When you calculate a Kolmogorov-Smirnov statistic you find the maximum distance between cdfs. In the case of the two-sample statistic, it's the maximum distance between two empirical cdfs.
At the extreme left (to the left of any data points), the distance between cdfs is 0, and at the extreme right (to the right of all data points) the distance is also 0. To find the largest of the distances in between those, at most you need to compute the distance when it changes. Here's an illustrative example:
As we can see the distance between cdfs only changes at the data points. As a result if the two sample sizes are $m$ and $n$, the largest number of changes we'd have to consider would be $m+n$. However, the very last change will be to $0$, so we don't need to check that one, making it at most $m+n-1$ places we need to consider the difference in values.
(It may be fewer than that in some situations - for example if there are ties in the data, there's only a need to consider the total number of distinct values.)
At an observation from the first sample, $F_1-F_2$ (note this is not presently $|F_1-F_2|$, it's a signed quantity) will increase by $1/m$ and at an observation from the second sample, $F_1-F_2$ will decrease by $1/n$.
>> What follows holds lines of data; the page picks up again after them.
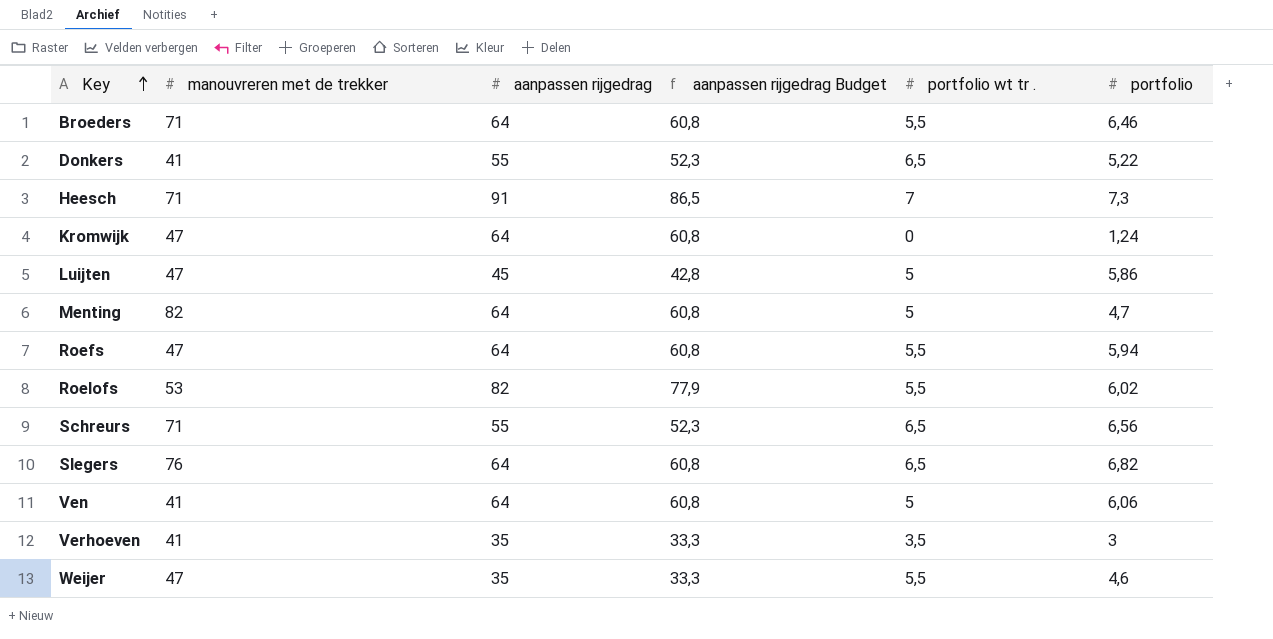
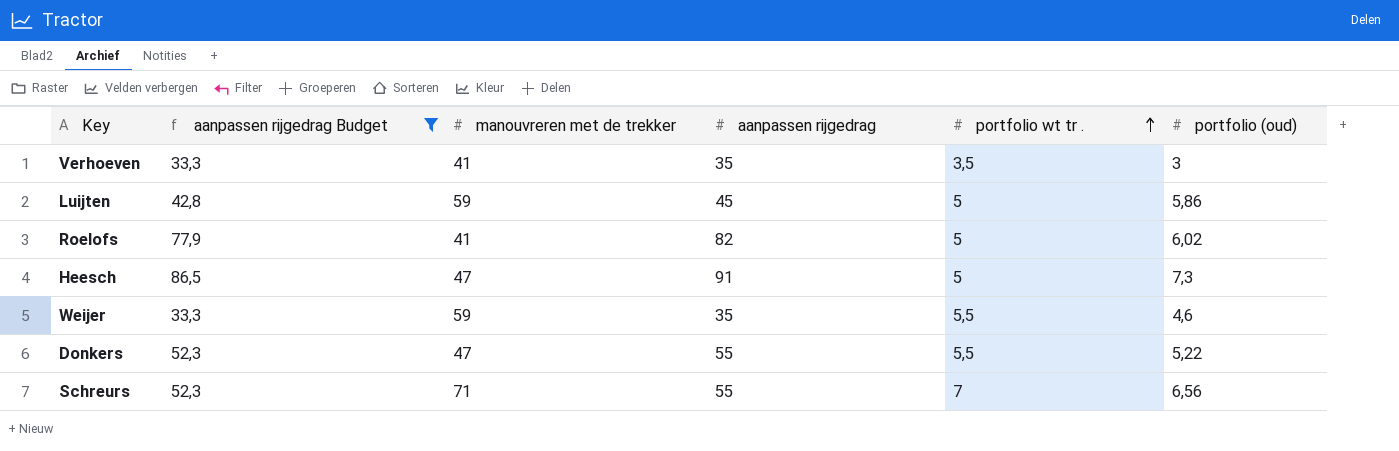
filter: none -> aanpassen rijgedrag Budget != 60,8
row order: Key ascending -> portfolio wt tr . ascending
column aanpassen rijgedrag Budget | position: 4 -> 2
column name: portfolio -> portfolio (oud)
Luijten | manouvreren met de trekker: 47 -> 59
Roelofs | manouvreren met de trekker: 53 -> 41
Roelofs | portfolio wt tr .: 5,5 -> 5
Heesch | manouvreren met de trekker: 71 -> 47
Heesch | portfolio wt tr .: 7 -> 5
Weijer | manouvreren met de trekker: 47 -> 59
Donkers | manouvreren met de trekker: 41 -> 47
Donkers | portfolio wt tr .: 6,5 -> 5,5
Schreurs | portfolio wt tr .: 6,5 -> 7

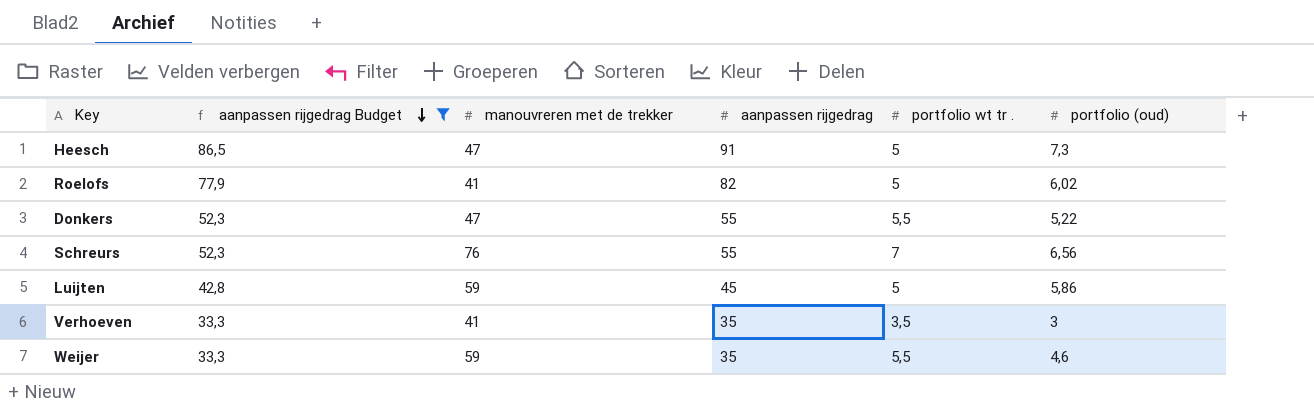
row order: portfolio wt tr . ascending -> aanpassen rijgedrag Budget descending
Schreurs | manouvreren met de trekker: 71 -> 76

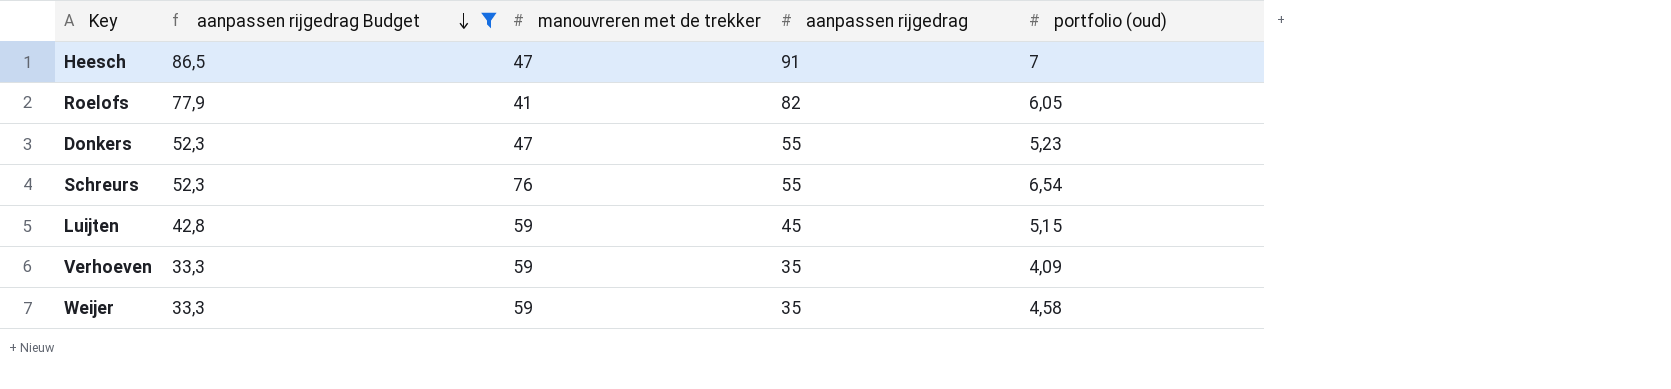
column portfolio wt tr . | position: 5 -> none
Heesch | portfolio (oud): 7,3 -> 7
Roelofs | portfolio (oud): 6,02 -> 6,05
Donkers | portfolio (oud): 5,22 -> 5,23
Schreurs | portfolio (oud): 6,56 -> 6,54
Luijten | portfolio (oud): 5,86 -> 5,15
Verhoeven | manouvreren met de trekker: 41 -> 59
Verhoeven | portfolio (oud): 3 -> 4,09
Weijer | portfolio (oud): 4,6 -> 4,58

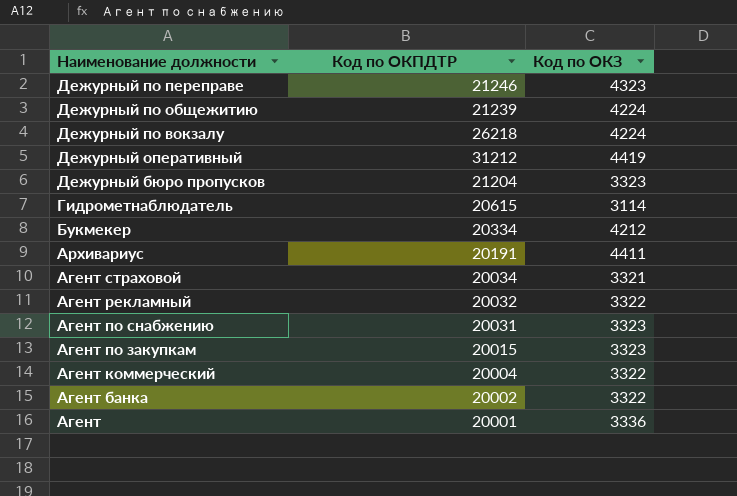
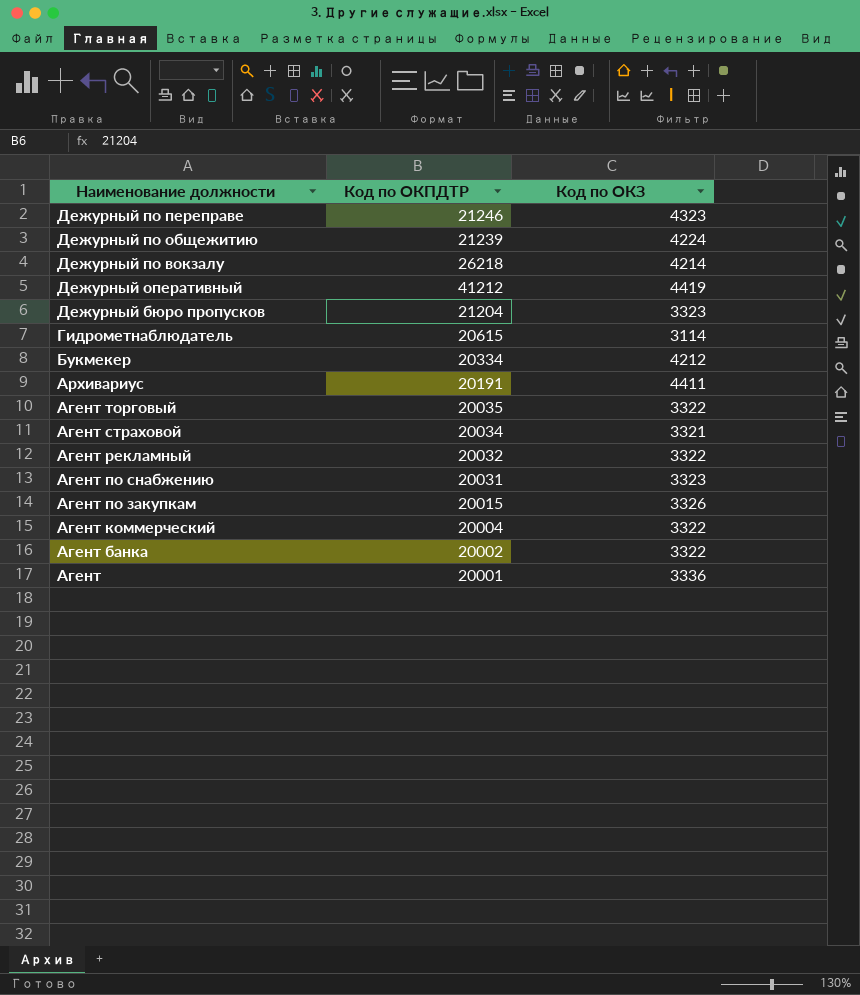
Дежурный по вокзалу | Код по ОКЗ: 4224 -> 4214
Дежурный оперативный | Код по ОКПДТР: 31212 -> 41212
row Агент торговый: none -> 20035 | 3322
Агент по закупкам | Код по ОКЗ: 3323 -> 3326

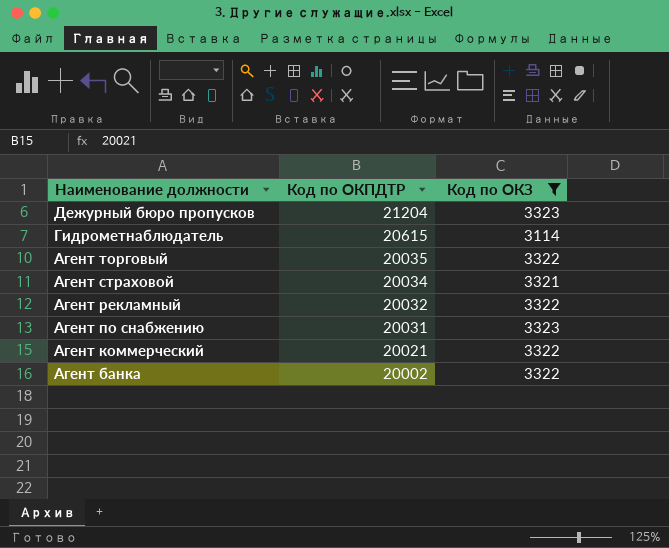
filter: none -> Код по ОКЗ <= 3323
Агент коммерческий | Код по ОКПДТР: 20004 -> 20021

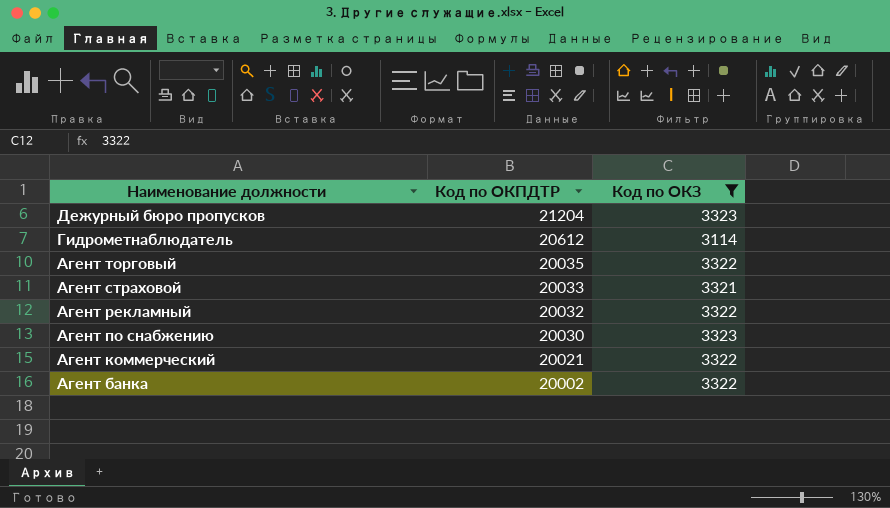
Гидрометнаблюдатель | Код по ОКПДТР: 20615 -> 20612
Агент страховой | Код по ОКПДТР: 20034 -> 20033
Агент по снабжению | Код по ОКПДТР: 20031 -> 20030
In some cases it's possible to know that the largest $D$ identified so far will not be exceeded at the next change or even the next several changes, in which case it may in principle be possible in some particular situations to reduce the number of comparisons from $m+n-1$ to some smaller number.
However, to my knowledge actual implementations generally calculate the difference at every data point (often including the redundant calculation at the last observation of the combined sample).
As an example the implementation in R calculates the difference at all $m+n$ values; no attempt is made to try to reduce it (not least because it's likely to be slower to try to reduce that calculation than simply to do the calculation).